Um dos representantes do estúdio, Rick Berman, que tinha a função de supervisionar a produção, garantindo que tudo corresse dentro do prazo e orçamento, acabou assumindo cada vez mais a produção geral. Após a saída de Hurley, Berman assumiu a série como produtor executivo. Uma decisão foi contratar o escritor Michael Piller para chefiar a sala dos roteiristas, enquanto Berman lidava com os atores e quaisquer pendências de produção. Foi assim que a série começou a engrenar, em plena terceira temporada.
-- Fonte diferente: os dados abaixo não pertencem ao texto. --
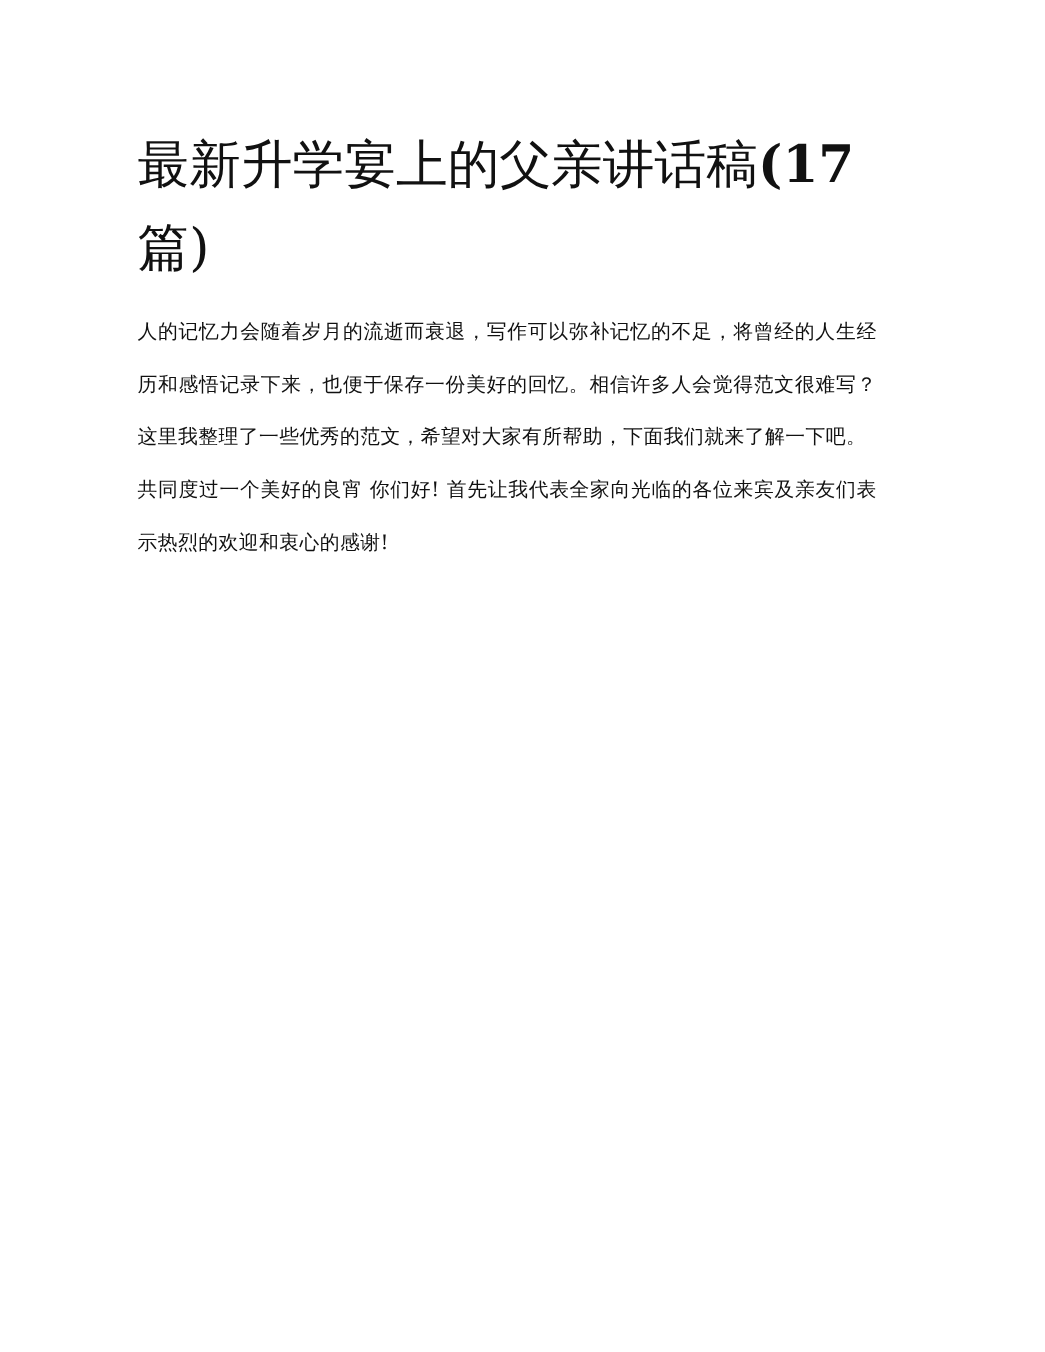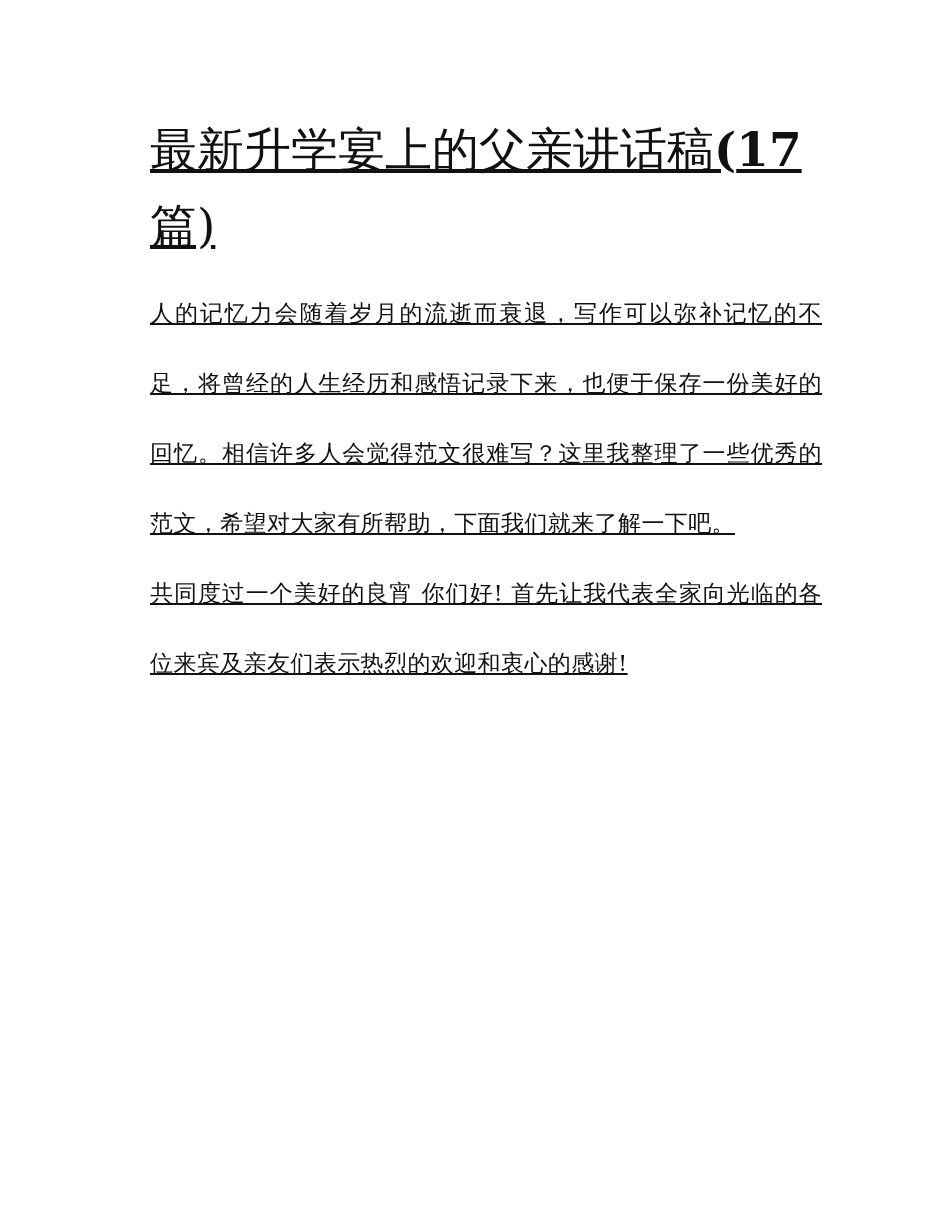--- a/index.html
+++ b/index.html
@@ -10,39 +10,38 @@
     body {
       width: 950px;
       height: 1229px;
       position: relative;
       overflow: hidden;
       font-family: "DejaVu Serif", "Liberation Serif", serif;
       color: #111111;
     }
     .page {
       position: absolute;
-      left: 150px;
+      left: 125px;
       top: 112px;
       width: 672px;
-      text-decoration: underline;
     }
     .title {
       font-size: 47px;
       line-height: 76px;
       font-weight: normal;
       margin: 0 0 14px 0;
       letter-spacing: 0px;
       word-break: break-all;
     }
     .title .num {
       font-weight: bold;
     }
     .para {
-      font-size: 23px;
-      line-height: 70px;
+      font-size: 18px;
+      line-height: 48px;
       margin: 0;
       text-align: justify;
       word-break: break-all;
       letter-spacing: 0.4px;
     }
   </style>
 </head>
 <body>
 
 <div class="page">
Um estopim por trás de muitos conflitos entre os roteiristas era a visão do futuro que Roddenberry tinha. Para ele, a humanidade já teria superado a maioria de suas deficiências sócio-econômicas e políticas no Século XXIV, a ponto de não terem mais conflitos internos, crises econômicas ou até mesmo crimes comuns. Em resumo: viver em 2364 seria um paraíso. O problema é que para muitos roteiristas, isso era visto como um empecilho. Se conflito representa a base do drama, como criar histórias quando os personagens vêm de um mundo perfeito? Para Piller, e roteiristas talentosos como Jeri Taylor, Brannon Braga e Ronald D. Moore, essas limitações foram uma inspiração a fim de se desafiarem a criar histórias dramáticas dentro desse contexto. Vendo de fora, A Nova Geração é mais do que qualquer coisa uma representação do humanismo que Roddenberry defendia. União, paz, prosperidade. E esta foi uma série que assim como a original inspirou muitos, principalmente cientistas, professores e pensadores.
Todos devem lembrar da maioria do elenco. Patrick Stewart já era um ator veterano quando encarnou o Capitão Picard. Com sua experiência em Shakespeare, Stewart trouxe uma seriedade e profundidade para Picard que o distanciou de Kirk. Enquanto que Kirk era um homem de ação, Picard quase sempre procurava soluções diplomáticas ou científicas para quaisquer problemas que eles enfrentassem. Não era a toa que contrariar Picard era uma péssima decisão. A forma como ele transmite sua raiva e decepção davam a ele toda a autoridade necessária.
Já o Comandante Riker, vivido por Jonathan Frakes, lembra mais um pouco de Kirk. Ele começou como um jovem oficial altamente focado em sua carreira, mas que acabou se acomodando na Enterprise e deixando a ambição de lado.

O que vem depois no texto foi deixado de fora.